Exercise
Please output the section of the listing below that opens with the line containing "07/16: 105600 -> 160000" and closes with the line containing "07/30: none -> 80000", exactly and with nothing else.

Data to use
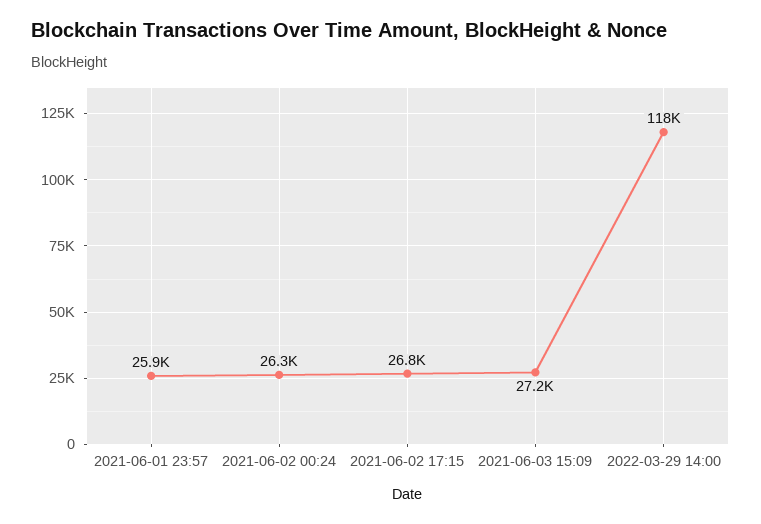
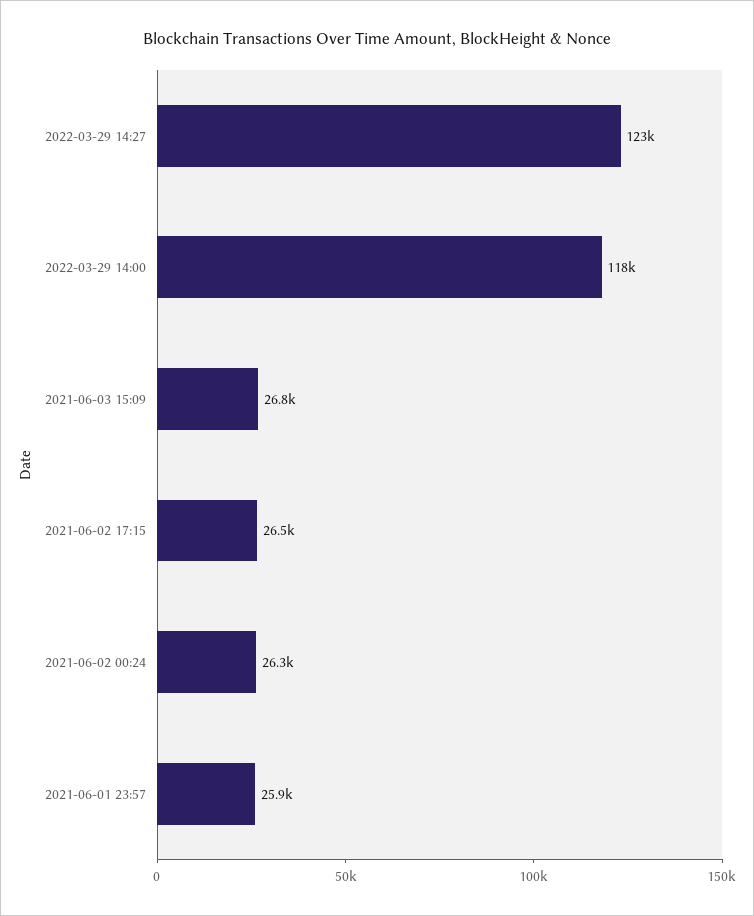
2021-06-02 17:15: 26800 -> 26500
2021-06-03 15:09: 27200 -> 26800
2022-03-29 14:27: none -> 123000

--

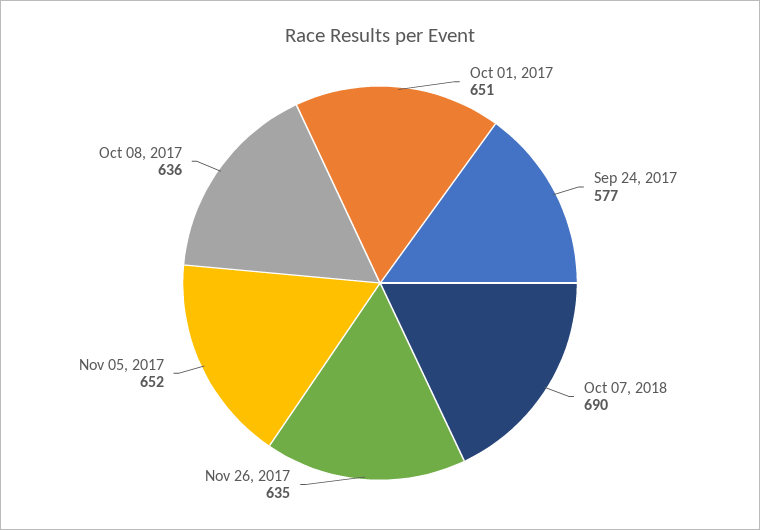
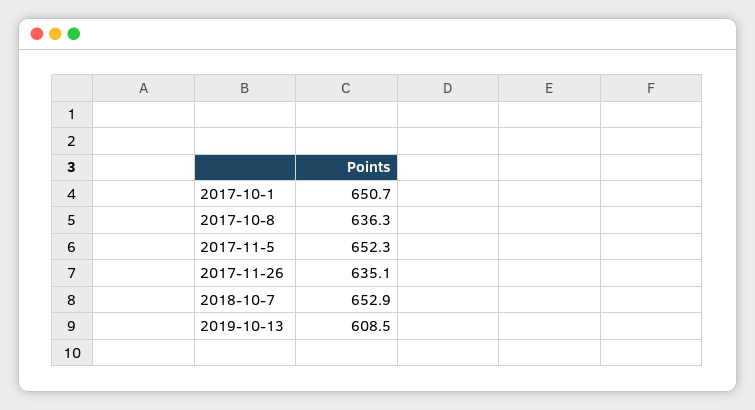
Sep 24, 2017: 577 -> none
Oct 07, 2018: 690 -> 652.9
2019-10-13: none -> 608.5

--

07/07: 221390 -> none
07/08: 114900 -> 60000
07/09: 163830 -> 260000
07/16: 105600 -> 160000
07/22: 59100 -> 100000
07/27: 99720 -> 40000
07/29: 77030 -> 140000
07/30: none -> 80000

Exercise result
07/16: 105600 -> 160000
07/22: 59100 -> 100000
07/27: 99720 -> 40000
07/29: 77030 -> 140000
07/30: none -> 80000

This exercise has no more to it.